Negli anni che hanno visto formarsi e svilupparsi l’Udi, a partire dal 1944, c’era un Paese che doveva rialzarsi dalla guerra, cambiare, crescere, anche attraverso duri conflitti di genere, sfruttando la forza che veniva dalle condizioni materiali di ogni donna e di ogni famiglia, ma anche una grande capacità di ascolto e di progettualità. Oggi, invece, il Paese si sta chiudendo, sta arretrando e sta costruendo nuovi muri. E la cosa grave è che, in questa chiusura, le donne hanno tutto da perdere, compresi i traguardi raggiunti in tanti anni di forte mobilitazione. Difficilmente, infatti, poche donne – per quanto autorevoli possano essere – potranno da sole cambiare la vita di tante donne.
Per decenni il pensiero femminile ha dato un contributo fondamentale alla crescita del Paese: dall’Udi, divenuta operativa nel 1944, al movimento femminista degli anni ’60-’70. Poi qualcosa è cambiato, ed è su questo che dobbiamo interrogarci. In quale momento il pensiero femminile ha smesso di diventare un agente di cambiamento? Probabilmente, dopo stagioni importanti di lotte e di conquiste, si è andata diffondendo nella società la convinzione che, di questa spinta propulsiva, non ci fosse più lo stesso bisogno che c’era stato in passato. Ma non è così.
Io credo che dobbiamo interrogarci seriamente su quella che Lidia Ravera ha definito “rivoluzione interrotta”, e che consapevoli del fatto che non abbiamo l’Udi, che è più difficile rappresentare le donne e le loro istanze, che la politica è debole ed in crisi, possiamo scivolare in un arretramento enorme, e forse nemmeno troppo percepito diffusamente. Se la politica è in crisi chi influisce sul modello culturale del Paese? La scuola? I media?
Media e tv, oggi, hanno un potere straordinario sulla cultura del Paese, ed io credo che noi donne dobbiamo provare ad occuparcene. Da alcune indagini condotte a livello Ue sull’immagine che i media danno delle donne, emergono dati impressionanti soprattutto in Italia: le donne presenti nei media sono quasi esclusivamente le donne dello spettacolo o le protagoniste di violenza, sono belle, patinate e giovani (anziane il 4%), sono donne ricche, non ci sono mai le donne che lavorano, che studiano, che cercano di affermarsi….per non parlare della politica e della pubblicità. Troppo spesso comunicare la donna significa comunicare il suo corpo, troppo spesso oggetto di strumentalizzazioni e quasi mai trattato con rispetto . Perché lo stereotipo della donna veicolato dai media ha poco o nulla a che vedere con la vita quotidiana della donna, di milioni di donne?

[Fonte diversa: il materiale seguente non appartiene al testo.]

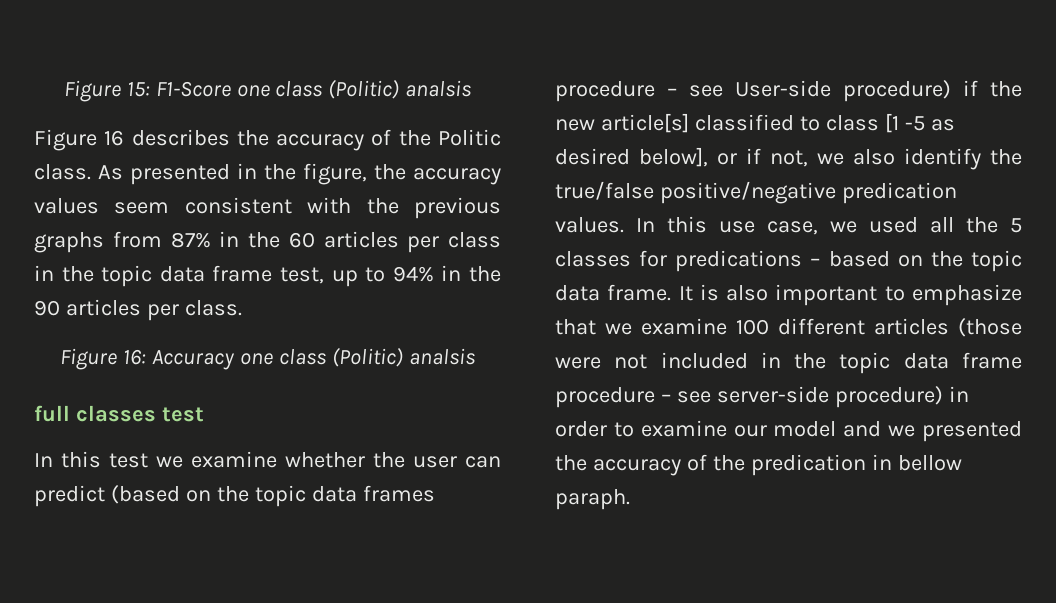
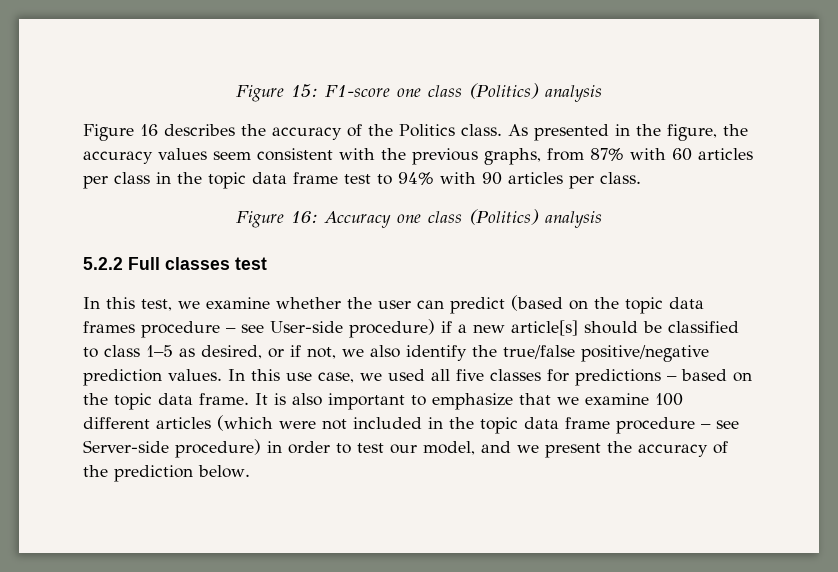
- Figure 15: F1-Score one class (Politic) analsis
+ Figure 15: F1-score one class (Politics) analysis
- Figure 16 describes the accuracy of the Politic class.
+ Figure 16 describes the accuracy of the Politics class.
- As presented in the figure, the accuracy values seem consistent with the previous graphs from 87% in the 60 articles per class in the topic data frame test, up to 94% in the 90 articles per class.
+ As presented in the figure, the accuracy values seem consistent with the previous graphs, from 87% with 60 articles per class in the topic data frame test to 94% with 90 articles per class.
- Figure 16: Accuracy one class (Politic) analsis
- full classes test
+ Figure 16: Accuracy one class (Politics) analysis
+ 5.2.2 Full classes test
- In this test we examine whether the user can predict (based on the topic data frames procedure – see User-side procedure) if the new article[s] classified to class [1 -5 as desired below], or if not, we also identify the true/false positive/negative predication values.
+ In this test, we examine whether the user can predict (based on the topic data frames procedure – see User-side procedure) if a new article[s] should be classified to class 1–5 as desired, or if not, we also identify the true/false positive/negative prediction values.
- In this use case, we used all the 5 classes for predications – based on the topic data frame.
+ In this use case, we used all five classes for predictions – based on the topic data frame.
- It is also important to emphasize that we examine 100 different articles (those were not included in the topic data frame procedure – see server-side procedure) in order to examine our model and we presented the accuracy of the predication in bellow paraph.
+ It is also important to emphasize that we examine 100 different articles (which were not included in the topic data frame procedure – see Server-side procedure) in order to test our model, and we present the accuracy of the prediction below.

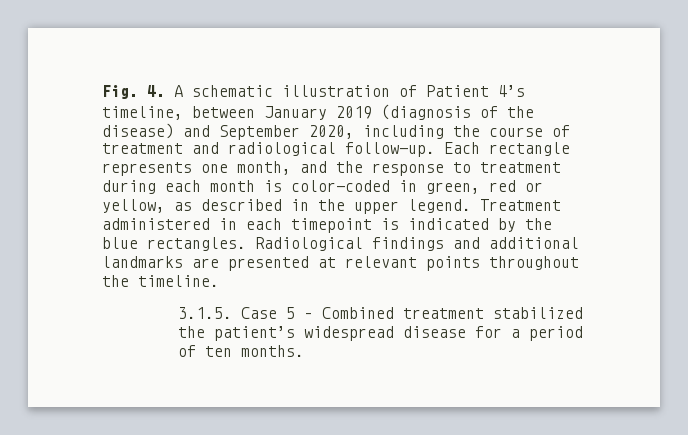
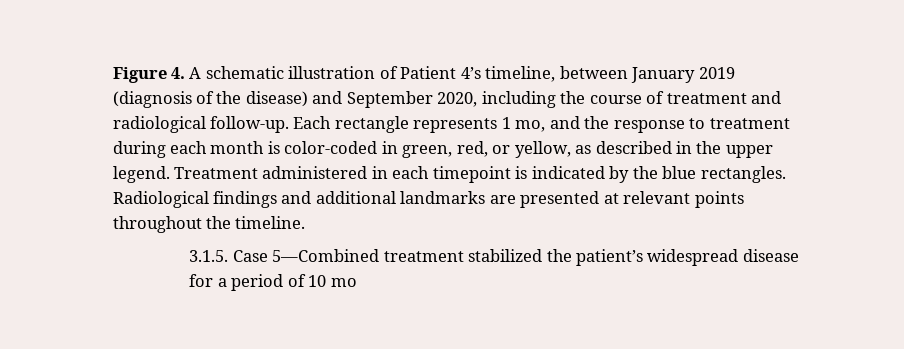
- Fig. 4. A schematic illustration of Patient 4’s timeline, between January 2019 (diagnosis of the disease) and September 2020, including the course of treatment and radiological follow-up.
+ Figure 4. A schematic illustration of Patient 4’s timeline, between January 2019 (diagnosis of the disease) and September 2020, including the course of treatment and radiological follow-up.
- Each rectangle represents one month, and the response to treatment during each month is color-coded in green, red or yellow, as described in the upper legend.
+ Each rectangle represents 1 mo, and the response to treatment during each month is color-coded in green, red, or yellow, as described in the upper legend.
- 3.1.5. Case 5 – Combined treatment stabilized the patient’s widespread disease for a period of ten months.
+ 3.1.5. Case 5—Combined treatment stabilized the patient’s widespread disease for a period of 10 mo

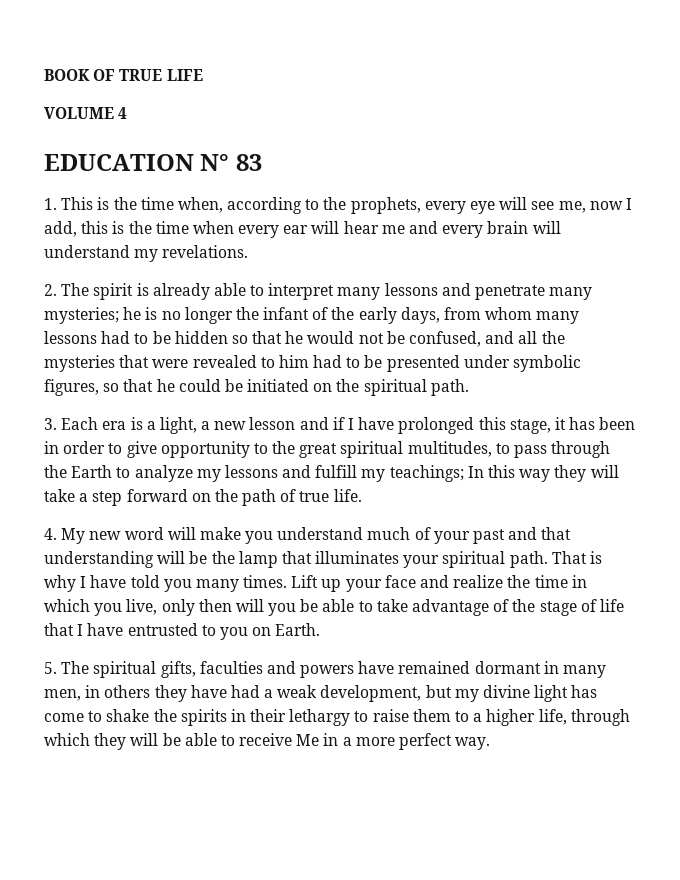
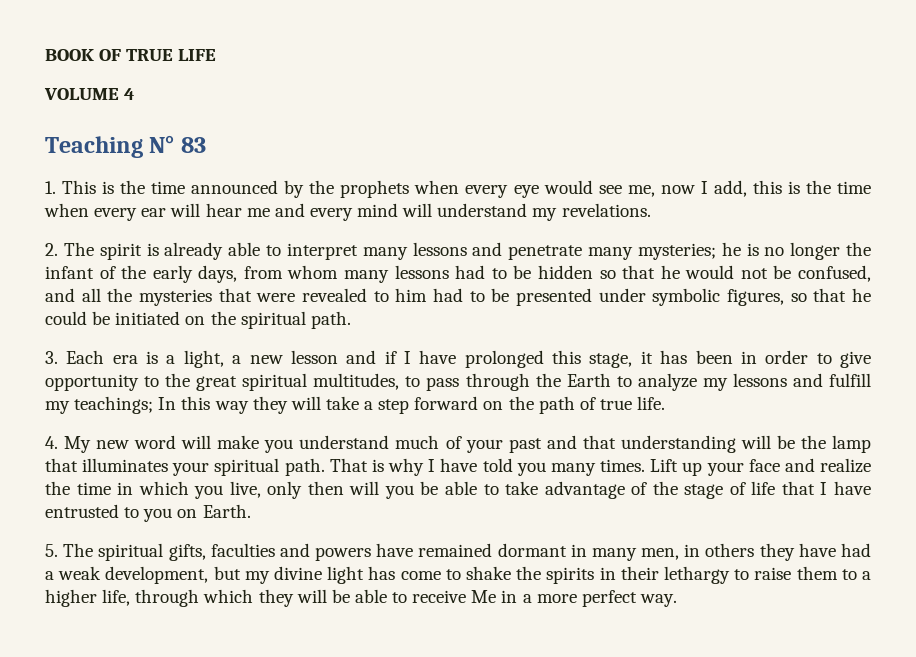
- EDUCATION N° 83
+ Teaching N° 83
- 1. This is the time when, according to the prophets, every eye will see me, now I add, this is the time when every ear will hear me and every brain will understand my revelations.
+ 1. This is the time announced by the prophets when every eye would see me, now I add, this is the time when every ear will hear me and every mind will understand my revelations.

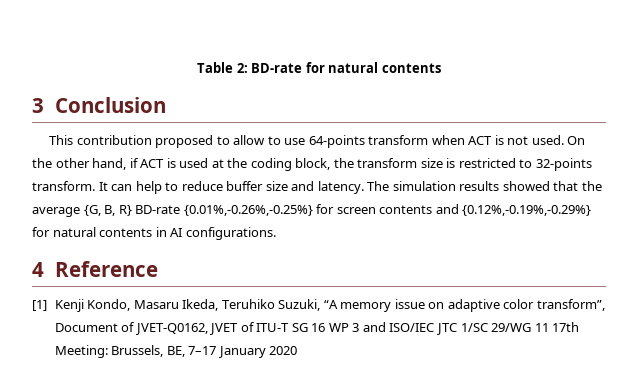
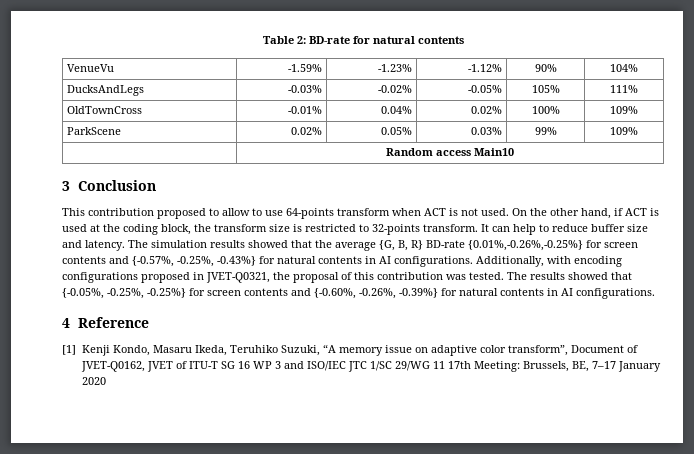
+ VenueVu | -1.59% | -1.23% | -1.12% | 90% | 104%
+ DucksAndLegs | -0.03% | -0.02% | -0.05% | 105% | 111%
+ OldTownCross | -0.01% | 0.04% | 0.02% | 100% | 109%
+ ParkScene | 0.02% | 0.05% | 0.03% | 99% | 109%
+ | Random access Main10
- The simulation results showed that the average {G, B, R} BD-rate {0.01%,-0.26%,-0.25%} for screen contents and {0.12%,-0.19%,-0.29%} for natural contents in AI configurations.
+ The simulation results showed that the average {G, B, R} BD-rate {0.01%,-0.26%,-0.25%} for screen contents and {-0.57%, -0.25%, -0.43%} for natural contents in AI configurations. Additionally, with encoding configurations proposed in JVET-Q0321, the proposal of this contribution was tested. The results showed that {-0.05%, -0.25%, -0.25%} for screen contents and {-0.60%, -0.26%, -0.39%} for natural contents in AI configurations.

Si dobbiamo occuparcene, e con un gruppo di donne stiamo iniziando a farlo. Alcune colleghe parlamentari, alcune donne impegnate nell’informazione, stiamo meditando su alcune idee che potrebbero portare a strumenti normativi di intervento sui messaggi televisivi e culturali, ma anche di ampio confronto con le donne del Paese.
Mi avvio a concludere. Io credo che l’archivio Udi ci abbia fatto un grande regalo rinfrescando la nostra memoria e forse contribuendo alla voglia di scossa e di reazione che da tempo c’è in molte di noi.
Memoria, racconto, riflessione.
Noi, noi tutte, tante, diverse, possiamo metterci del nostro per costruire una nuova cultura politica capace di alzare lo sguardo e l’orizzonte. Quell’orizzonte della politica che oggi è troppo in basso, ch escambia troppo spesso la volontà popolare con i sondaggi, la costruzione politica e programmatica con il modello di impresa.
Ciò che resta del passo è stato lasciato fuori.